- [Working data]:
::::
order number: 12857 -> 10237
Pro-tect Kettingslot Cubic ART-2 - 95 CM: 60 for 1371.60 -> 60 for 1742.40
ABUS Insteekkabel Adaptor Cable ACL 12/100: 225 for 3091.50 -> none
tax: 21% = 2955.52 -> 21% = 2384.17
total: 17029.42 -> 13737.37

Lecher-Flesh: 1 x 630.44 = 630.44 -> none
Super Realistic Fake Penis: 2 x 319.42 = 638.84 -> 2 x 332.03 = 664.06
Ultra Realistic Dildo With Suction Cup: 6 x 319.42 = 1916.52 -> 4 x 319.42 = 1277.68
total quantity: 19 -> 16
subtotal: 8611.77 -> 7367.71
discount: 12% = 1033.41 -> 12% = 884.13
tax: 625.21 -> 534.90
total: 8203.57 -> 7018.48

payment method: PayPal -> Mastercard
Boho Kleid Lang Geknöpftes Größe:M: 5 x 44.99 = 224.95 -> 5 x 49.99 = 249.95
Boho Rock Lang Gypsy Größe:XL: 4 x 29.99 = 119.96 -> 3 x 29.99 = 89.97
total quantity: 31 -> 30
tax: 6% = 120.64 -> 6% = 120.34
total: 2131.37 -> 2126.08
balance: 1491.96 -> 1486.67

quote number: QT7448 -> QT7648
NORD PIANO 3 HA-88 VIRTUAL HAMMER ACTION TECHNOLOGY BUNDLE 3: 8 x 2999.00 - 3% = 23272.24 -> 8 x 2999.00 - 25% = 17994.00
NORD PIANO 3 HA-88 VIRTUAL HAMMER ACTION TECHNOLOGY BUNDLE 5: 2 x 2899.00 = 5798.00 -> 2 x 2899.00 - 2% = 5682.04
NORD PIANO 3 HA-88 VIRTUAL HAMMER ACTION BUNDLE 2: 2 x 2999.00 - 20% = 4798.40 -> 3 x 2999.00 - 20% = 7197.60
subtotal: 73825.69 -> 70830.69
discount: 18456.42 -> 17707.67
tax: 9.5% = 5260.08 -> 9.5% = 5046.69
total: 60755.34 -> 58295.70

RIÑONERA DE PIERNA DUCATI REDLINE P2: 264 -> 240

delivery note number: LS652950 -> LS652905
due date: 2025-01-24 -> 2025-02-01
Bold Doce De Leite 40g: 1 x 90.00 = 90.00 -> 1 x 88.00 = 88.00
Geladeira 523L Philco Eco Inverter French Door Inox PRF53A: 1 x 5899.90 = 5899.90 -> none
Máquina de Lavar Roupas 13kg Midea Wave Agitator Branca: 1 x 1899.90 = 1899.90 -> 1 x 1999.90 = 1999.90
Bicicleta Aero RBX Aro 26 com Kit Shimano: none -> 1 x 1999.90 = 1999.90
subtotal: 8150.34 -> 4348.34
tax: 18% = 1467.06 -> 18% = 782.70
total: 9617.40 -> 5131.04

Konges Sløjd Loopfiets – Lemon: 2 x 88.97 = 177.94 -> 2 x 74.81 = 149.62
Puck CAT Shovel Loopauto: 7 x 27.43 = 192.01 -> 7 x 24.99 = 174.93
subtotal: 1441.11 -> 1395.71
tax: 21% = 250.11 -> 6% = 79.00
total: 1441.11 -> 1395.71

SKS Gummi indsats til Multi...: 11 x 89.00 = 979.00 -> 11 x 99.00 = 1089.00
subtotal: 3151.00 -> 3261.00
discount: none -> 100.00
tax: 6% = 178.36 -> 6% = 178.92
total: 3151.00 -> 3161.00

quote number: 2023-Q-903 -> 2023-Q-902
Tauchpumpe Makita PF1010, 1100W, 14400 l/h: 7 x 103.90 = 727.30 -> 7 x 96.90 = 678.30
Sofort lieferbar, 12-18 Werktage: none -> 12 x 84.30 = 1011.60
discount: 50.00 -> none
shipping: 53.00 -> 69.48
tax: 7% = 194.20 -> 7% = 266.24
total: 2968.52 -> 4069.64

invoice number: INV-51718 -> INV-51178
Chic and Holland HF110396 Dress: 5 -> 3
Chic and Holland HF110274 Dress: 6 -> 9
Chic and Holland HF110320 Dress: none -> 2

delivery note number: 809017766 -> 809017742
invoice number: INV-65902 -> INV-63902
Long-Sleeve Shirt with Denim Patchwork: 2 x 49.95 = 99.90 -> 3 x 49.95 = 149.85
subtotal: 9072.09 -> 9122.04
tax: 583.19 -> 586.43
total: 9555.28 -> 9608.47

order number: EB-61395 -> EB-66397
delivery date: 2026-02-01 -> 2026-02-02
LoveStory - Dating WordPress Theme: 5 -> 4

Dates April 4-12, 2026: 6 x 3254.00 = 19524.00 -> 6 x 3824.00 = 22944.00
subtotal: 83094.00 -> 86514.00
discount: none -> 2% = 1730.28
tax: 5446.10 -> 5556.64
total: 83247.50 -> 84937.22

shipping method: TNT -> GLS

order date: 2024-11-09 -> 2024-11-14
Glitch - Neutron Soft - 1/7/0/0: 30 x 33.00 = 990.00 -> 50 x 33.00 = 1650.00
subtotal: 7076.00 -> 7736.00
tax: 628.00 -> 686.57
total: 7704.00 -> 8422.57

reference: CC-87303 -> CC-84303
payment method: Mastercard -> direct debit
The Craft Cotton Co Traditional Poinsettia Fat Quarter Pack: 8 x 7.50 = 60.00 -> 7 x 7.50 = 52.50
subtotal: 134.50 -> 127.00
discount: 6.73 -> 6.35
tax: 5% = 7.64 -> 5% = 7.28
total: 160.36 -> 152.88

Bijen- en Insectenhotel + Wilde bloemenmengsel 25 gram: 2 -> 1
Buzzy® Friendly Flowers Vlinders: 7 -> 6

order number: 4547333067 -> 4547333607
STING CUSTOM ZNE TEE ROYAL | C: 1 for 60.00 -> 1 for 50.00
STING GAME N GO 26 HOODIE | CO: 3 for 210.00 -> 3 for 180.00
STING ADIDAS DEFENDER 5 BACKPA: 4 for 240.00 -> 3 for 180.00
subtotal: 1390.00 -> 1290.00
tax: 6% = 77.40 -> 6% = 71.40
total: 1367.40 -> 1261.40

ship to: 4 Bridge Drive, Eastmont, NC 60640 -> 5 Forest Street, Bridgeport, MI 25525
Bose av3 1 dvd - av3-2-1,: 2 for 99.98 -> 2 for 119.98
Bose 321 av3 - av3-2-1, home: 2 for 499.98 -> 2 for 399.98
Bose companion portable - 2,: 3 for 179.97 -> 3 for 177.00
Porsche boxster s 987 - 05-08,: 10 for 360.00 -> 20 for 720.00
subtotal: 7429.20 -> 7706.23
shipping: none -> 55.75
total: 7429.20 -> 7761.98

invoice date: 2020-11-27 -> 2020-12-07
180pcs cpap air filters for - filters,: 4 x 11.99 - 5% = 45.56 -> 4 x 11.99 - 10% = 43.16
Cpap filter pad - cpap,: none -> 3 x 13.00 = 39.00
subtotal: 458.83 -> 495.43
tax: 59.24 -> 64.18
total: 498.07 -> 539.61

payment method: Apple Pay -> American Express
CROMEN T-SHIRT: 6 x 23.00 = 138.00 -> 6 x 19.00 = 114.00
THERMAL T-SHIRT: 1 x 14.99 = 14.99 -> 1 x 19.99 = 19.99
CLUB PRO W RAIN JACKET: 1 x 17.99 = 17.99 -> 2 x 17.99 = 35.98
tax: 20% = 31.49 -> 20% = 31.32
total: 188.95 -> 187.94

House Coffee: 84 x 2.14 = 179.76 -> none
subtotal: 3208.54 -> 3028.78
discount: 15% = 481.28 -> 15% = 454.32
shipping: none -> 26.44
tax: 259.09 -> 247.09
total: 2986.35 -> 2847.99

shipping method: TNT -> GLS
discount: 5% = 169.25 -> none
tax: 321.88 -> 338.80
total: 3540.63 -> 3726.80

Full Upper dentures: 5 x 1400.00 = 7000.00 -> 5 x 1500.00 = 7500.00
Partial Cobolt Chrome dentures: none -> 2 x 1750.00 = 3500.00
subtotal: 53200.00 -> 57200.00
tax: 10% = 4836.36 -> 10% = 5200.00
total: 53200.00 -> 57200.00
::::
- [What is expected]:
Since only part of the listing is wanted, copy exactly the lines from the one holding "Long-Sleeve Shirt with" to the one holding "invoice date: 2020-11-27 -> 2020-12-07", both included.

- [Answer box]:
Long-Sleeve Shirt with Denim Patchwork: 2 x 49.95 = 99.90 -> 3 x 49.95 = 149.85
subtotal: 9072.09 -> 9122.04
tax: 583.19 -> 586.43
total: 9555.28 -> 9608.47

order number: EB-61395 -> EB-66397
delivery date: 2026-02-01 -> 2026-02-02
LoveStory - Dating WordPress Theme: 5 -> 4

Dates April 4-12, 2026: 6 x 3254.00 = 19524.00 -> 6 x 3824.00 = 22944.00
subtotal: 83094.00 -> 86514.00
discount: none -> 2% = 1730.28
tax: 5446.10 -> 5556.64
total: 83247.50 -> 84937.22

shipping method: TNT -> GLS

order date: 2024-11-09 -> 2024-11-14
Glitch - Neutron Soft - 1/7/0/0: 30 x 33.00 = 990.00 -> 50 x 33.00 = 1650.00
subtotal: 7076.00 -> 7736.00
tax: 628.00 -> 686.57
total: 7704.00 -> 8422.57

reference: CC-87303 -> CC-84303
payment method: Mastercard -> direct debit
The Craft Cotton Co Traditional Poinsettia Fat Quarter Pack: 8 x 7.50 = 60.00 -> 7 x 7.50 = 52.50
subtotal: 134.50 -> 127.00
discount: 6.73 -> 6.35
tax: 5% = 7.64 -> 5% = 7.28
total: 160.36 -> 152.88

Bijen- en Insectenhotel + Wilde bloemenmengsel 25 gram: 2 -> 1
Buzzy® Friendly Flowers Vlinders: 7 -> 6

order number: 4547333067 -> 4547333607
STING CUSTOM ZNE TEE ROYAL | C: 1 for 60.00 -> 1 for 50.00
STING GAME N GO 26 HOODIE | CO: 3 for 210.00 -> 3 for 180.00
STING ADIDAS DEFENDER 5 BACKPA: 4 for 240.00 -> 3 for 180.00
subtotal: 1390.00 -> 1290.00
tax: 6% = 77.40 -> 6% = 71.40
total: 1367.40 -> 1261.40

ship to: 4 Bridge Drive, Eastmont, NC 60640 -> 5 Forest Street, Bridgeport, MI 25525
Bose av3 1 dvd - av3-2-1,: 2 for 99.98 -> 2 for 119.98
Bose 321 av3 - av3-2-1, home: 2 for 499.98 -> 2 for 399.98
Bose companion portable - 2,: 3 for 179.97 -> 3 for 177.00
Porsche boxster s 987 - 05-08,: 10 for 360.00 -> 20 for 720.00
subtotal: 7429.20 -> 7706.23
shipping: none -> 55.75
total: 7429.20 -> 7761.98

invoice date: 2020-11-27 -> 2020-12-07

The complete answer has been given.